Matriarch Jennifer writes:

What a good thing it is that you want to be available to the new congregation and still sensitive to your spouses concerns about safety and privacy! I think you did a thoughtful thing in trying to save on cell phone minutes (if a landline phone does, in fact, end up saving you money) and allow the congregation you serve to be in touch with you. I think you’re right, that many congregations are aware of their pastor’s address, but perhaps not all.

The added dimension of not wanting to raise questions by departing from a previous practice (publishing contact info in the bulletin) is a reasonable one, too. My hunch is that you may have help --right where you are—in sorting this out.

I wonder if you have a personnel or an administration committee where you’re serving, or some trusted folks from the committee or group that called you to serve there, whom you could ask about expectations and contact information. It may be helpful to hear from them, if you don’t already know their feelings, what would be acceptable. I would not hesitate to share with that “sounding board” person or group that you don’t want to create new issues by being circumspect about your living arrangements, but that your spouse has a desire, because of his employment, to be concerned about making your home address public.

And ps: If it’s not too late to explore unlimited cell phone minutes, you may discover that it’s still cheaper to maintain only one phone and protect your family privacy as well.

Diane offers:

I think Jennifer's reply was very complete and also very compassionate.

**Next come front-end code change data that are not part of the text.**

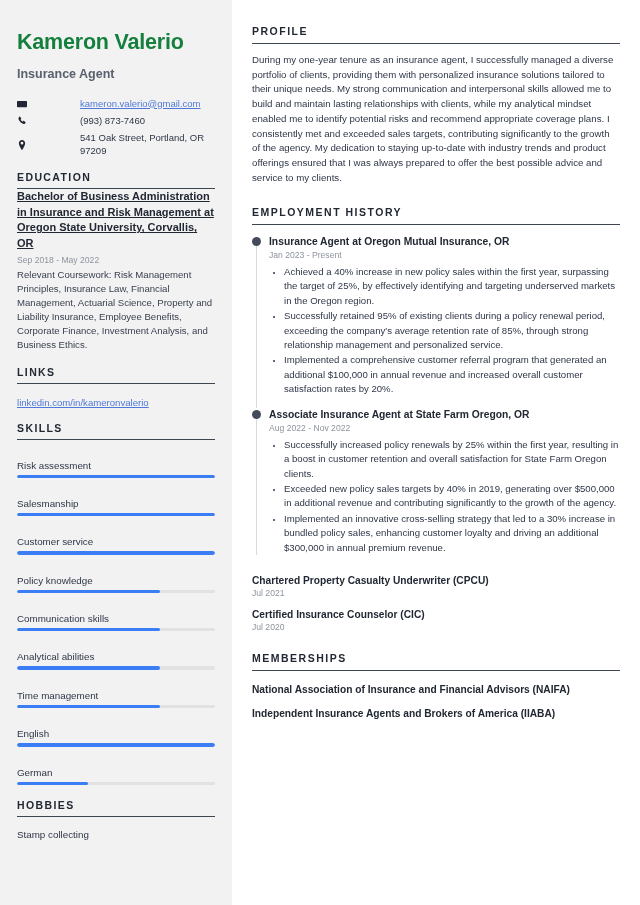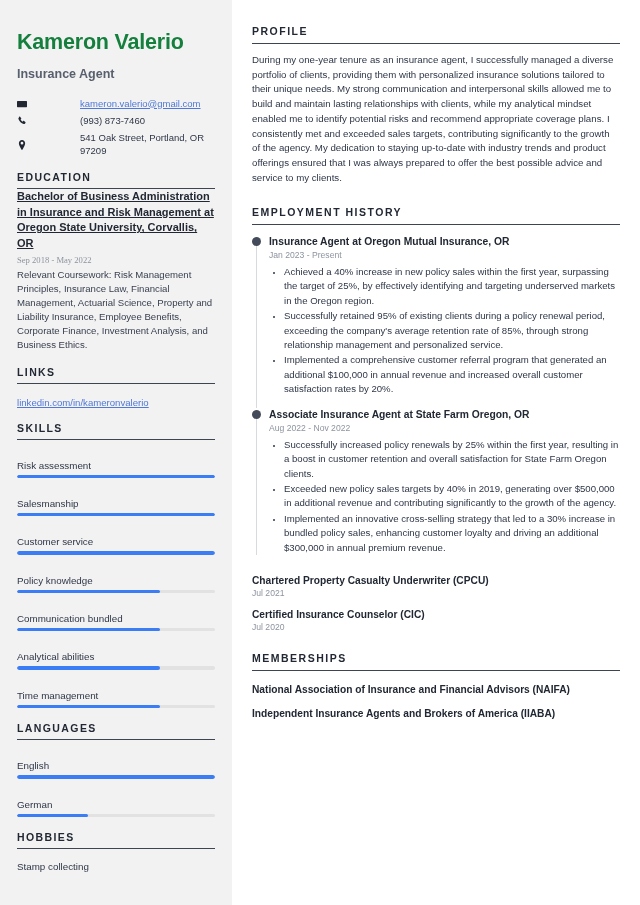--- a/index.html
+++ b/index.html
@@ -84,21 +84,20 @@
     font-size: 11px;
     font-weight: bold;
     color: #222833;
     line-height: 1.42;
     text-decoration: underline;
   }
   .edu-date {
     font-size: 8.6px;
     color: #8d939e;
     margin-top: 3px;
-    font-family: Liberation Serif, serif;
   }
   .edu-desc {
     font-size: 9.6px;
     color: #3a4150;
     line-height: 1.46;
     margin-top: 3px;
   }
 
   .links-wrap { margin-top: 13px; }
   .side-link {
@@ -290,40 +289,39 @@
             <div class="bar-fill" style="width: 100%;"></div>
           </div>
       </div>
       <div class="bar-item">
         <div class="bar-label">Policy knowledge</div>
         <div class="bar-track">
             <div class="bar-fill" style="width: 72%;"></div>
           </div>
       </div>
       <div class="bar-item">
-        <div class="bar-label">Communication bundled</div>
+        <div class="bar-label">Communication skills</div>
         <div class="bar-track">
             <div class="bar-fill" style="width: 72%;"></div>
           </div>
       </div>
       <div class="bar-item">
         <div class="bar-label">Analytical abilities</div>
         <div class="bar-track">
             <div class="bar-fill" style="width: 72%;"></div>
           </div>
       </div>
       <div class="bar-item">
         <div class="bar-label">Time management</div>
         <div class="bar-track">
             <div class="bar-fill" style="width: 72%;"></div>
           </div>
       </div>
     </div>
 
-    <div class="side-head">LANGUAGES</div>
     <div>
       <div class="bar-item">
         <div class="bar-label">English</div>
         <div class="bar-track">
             <div class="bar-fill" style="width: 100%;"></div>
           </div>
       </div>
       <div class="bar-item">
         <div class="bar-label">German</div>
         <div class="bar-track">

I remember the days when most pastors lived in a parsonage and there was no escaping having everyone know where the pastor lived, and probably very little privacy for the pastor's family. (The pastor at my church growing up lived right next door to the church.) In my first call in a small rural parish I once had a woman seeking shelter from her abusive boyfriend come to my front door, so I lived knowing that everyone in my community knew where I lived.

I'm not sure I can add much to Jennifer's excellent response, except to say that she is right in recognizing that there is a need for privacy for your family as well as the need for your congregation to get in touch with you in emergencies. Even with the printed phone number in the church directory, you need to be firm regarding your day off, and when it might be appropriate to contact you at home.

Singing Owl says:
I confess, I think it would be nearly unthinkable for a congregation not to know where their pastor lives! Of course, every congregation is different, but I think that it would indeed look as though you were hiding something if you refused to disclose your address. This is especially true if the church has a printed directory. I’m sorry about your husband’s distress, but I do think he is overreacting. Being at least somewhat accessible is part of being a pastor of a church.

Sunday's Coming
Privacy is important – especially for families. You don’t have to worry about ‘hiding something’: if people have a number where they can reach you that’s good. In the UK you can have a number ‘ex-directory’ which means people can’t simply look up the address – to protect your partner – is this possible?
If people need to be able to write to you is there maybe a church address, an office or something, where they can send things for you to pick them up? You can of course explain this to a management committee/elders meeting/committee of some kind and explain why your home address is not in the public domain. I hope they are wise enough to understand and not make a big deal of it. Good luck & God bless

It's an interesting dilemma our colleague finds herself in, and not one I think previous generations of pastors faced. And it is difficult for some in other professions to understand the accessibility required of the pastor. What advice do you offer to this pastor? How would you balance the need between what the church needs and what her family needs? (and wow, isn't that what so many problems we have boil down to?!)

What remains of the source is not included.